Background and objectives
Because of excess production of rice, huge areas of paddies (rice fields) in Japan are requested to be converted for other crops, e.g. wheat, barley, soybean and vegetables. Fusarium diseases on wheat and barley, such as head scab, still remain as important problems to be solved. The objective of this study is to analyse the Fusarium flora on wheat plants and to estimate the influence of field conditions on the potential infection of causal agents of such diseases.

Materials and methods
Healthy wheat plants were collected on two separate occasions in the city of Tsukuba, Ibaraki, Japan, from a wheat field converted from a paddy (CP) in 1990, and from a normal upland field (NF) in 1995. Both the fields are nowadays typical for wheat cultivation in Japan. Collection of wheat plants (cv. Norin 61), which were sown in the previous autumns in both CP and NF, started from the winters following their growth stages until harvest. The collected plants were cut into different parts as study samples, i.e. leaf blades and stems of 5 cm radius above the ground, stems under the ground, remnants of seeds attached, and roots of 5 cm radius. From spring to summer, growing heads (ears) of the wheat were cut from the plants to obtain spikelets and seeds. At intervals, 5-cm culms just above ground level and 5-cm leaf blades of a middle position were also obtained. The study samples were washed in detergent, placed on CMA and incubated. Species of Fusarium were isolated and identified following Gerlach & Nirenberg [1]. Percentage frequencies of occurrence for each species were calculated by counting numbers of samples from which the species was detected.

Results and conclusions
Occurrence of Fusarium spp. from wheat plants cultivated under two different field conditions, CP of 1990 and NF of 1995, differed greatly. In CP of 1990, Fusarium flora on the winter to early spring wheat consisted of species such as F. graminearum and F. equiseti, occurring mainly on underground parts of the plants. But F. oxysporum occurred just once and F. solani was not detected. In NF of 1995, on the contrary, F. oxysporum and F. solani were the main Fusarium spp. from all parts of the wheat plant in winter and early spring, but no occurrence was observed for F. graminearum and F. equiseti.

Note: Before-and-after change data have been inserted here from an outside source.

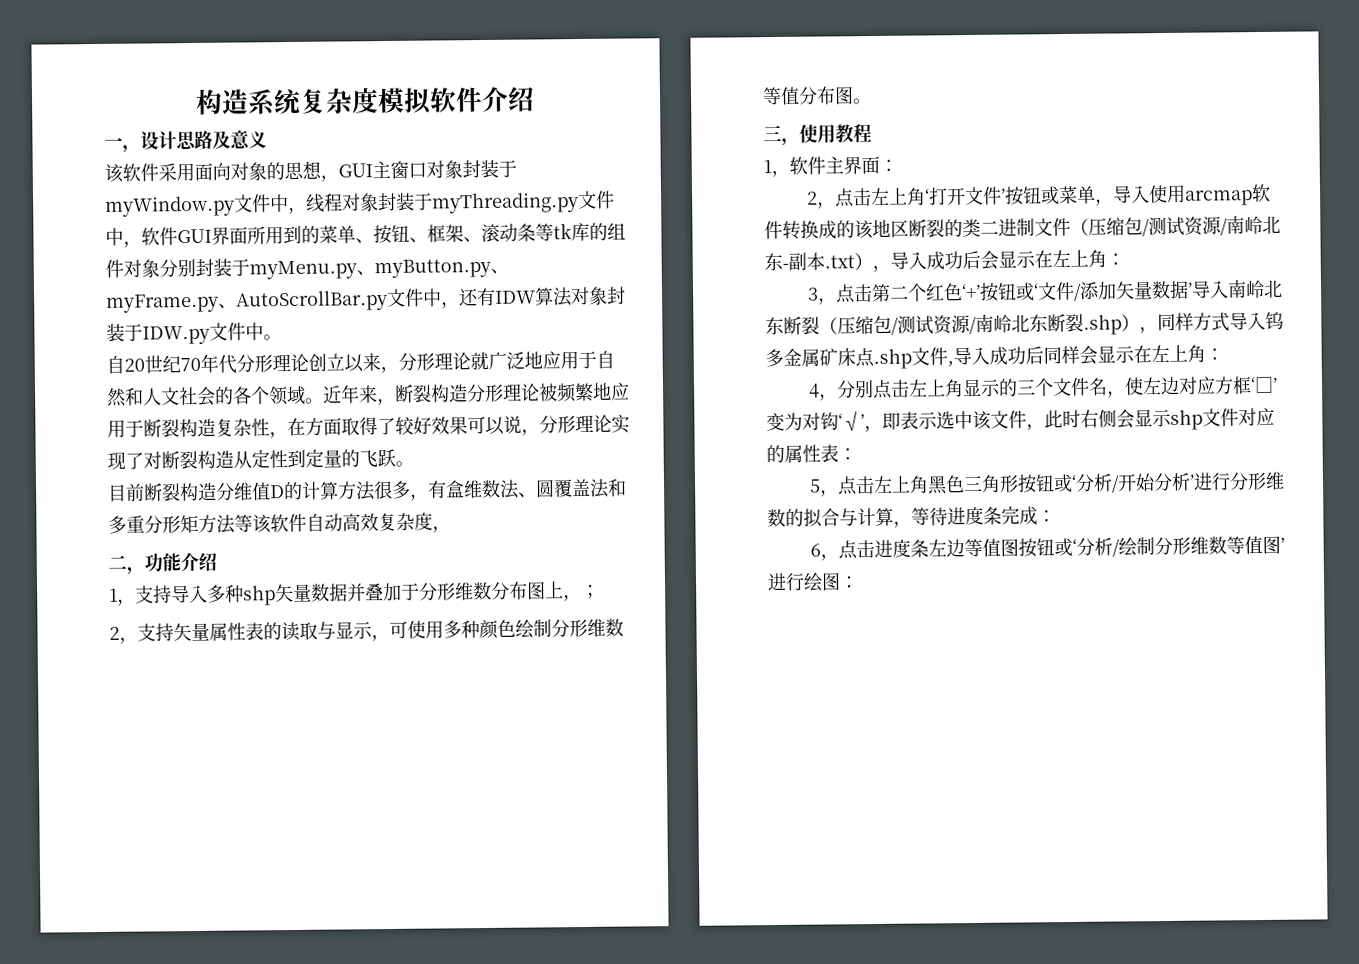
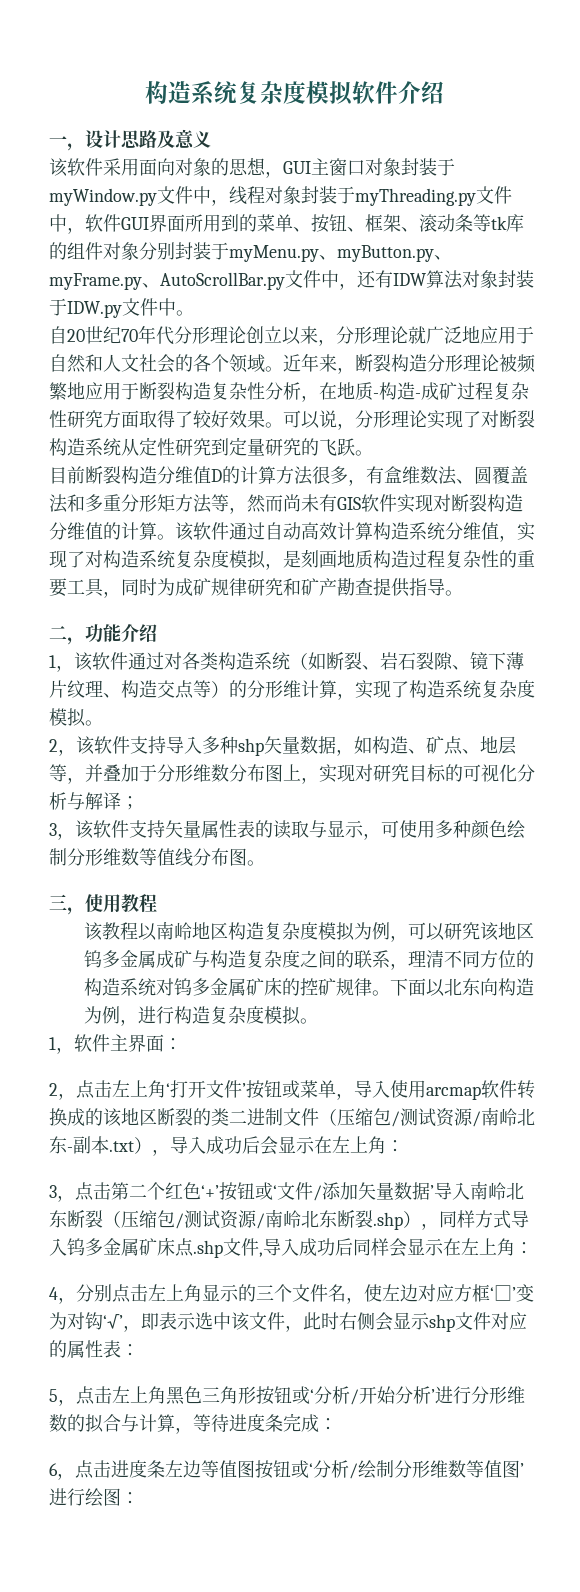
- 近年来，断裂构造分形理论被频繁地应用于断裂构造复杂性，在方面取得了较好效果可以说，分形理论实现了对断裂构造从定性到定量的飞跃。
+ 近年来，断裂构造分形理论被频繁地应用于断裂构造复杂性分析，在地质-构造-成矿过程复杂性研究方面取得了较好效果。可以说，分形理论实现了对断裂构造系统从定性研究到定量研究的飞跃。
- 目前断裂构造分维值D的计算方法很多，有盒维数法、圆覆盖法和多重分形矩方法等该软件自动高效复杂度，
+ 目前断裂构造分维值D的计算方法很多，有盒维数法、圆覆盖法和多重分形矩方法等，然而尚未有GIS软件实现对断裂构造分维值的计算。该软件通过自动高效计算构造系统分维值，实现了对构造系统复杂度模拟，是刻画地质构造过程复杂性的重要工具，同时为成矿规律研究和矿产勘查提供指导。
- 1，支持导入多种shp矢量数据并叠加于分形维数分布图上，；
- 2，支持矢量属性表的读取与显示，可使用多种颜色绘制分形维数等值分布图。
+ 1，该软件通过对各类构造系统（如断裂、岩石裂隙、镜下薄片纹理、构造交点等）的分形维计算，实现了构造系统复杂度模拟。
+ 2，该软件支持导入多种shp矢量数据，如构造、矿点、地层等，并叠加于分形维数分布图上，实现对研究目标的可视化分析与解译；
+ 3，该软件支持矢量属性表的读取与显示，可使用多种颜色绘制分形维数等值线分布图。
+ 该教程以南岭地区构造复杂度模拟为例，可以研究该地区钨多金属成矿与构造复杂度之间的联系，理清不同方位的构造系统对钨多金属矿床的控矿规律。下面以北东向构造为例，进行构造复杂度模拟。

Another remarkable contrast between in CP and in NF was found in the flora of growing wheat heads. In CP of 1990, only two species of Fusarium, i.e. F. graminearum and F. proliferatum, were recovered from the spikelets and the ripe seeds, but 12 species of Fusarium, including both these species, from NF of 1995. Succession of Fusarium species on the 5-cm above-ground parts of wheat showed similar features. Differences in field conditions, e.g. soil type, remnants of rice stubble, drainage ability of the converted paddy, were suspected to be possible causes of the difference in flora.

1. Gerlach W, Nirenberg H, 1982. The Genus Fusarium - a Pictorial Atlas. Paul Parey, Berlin.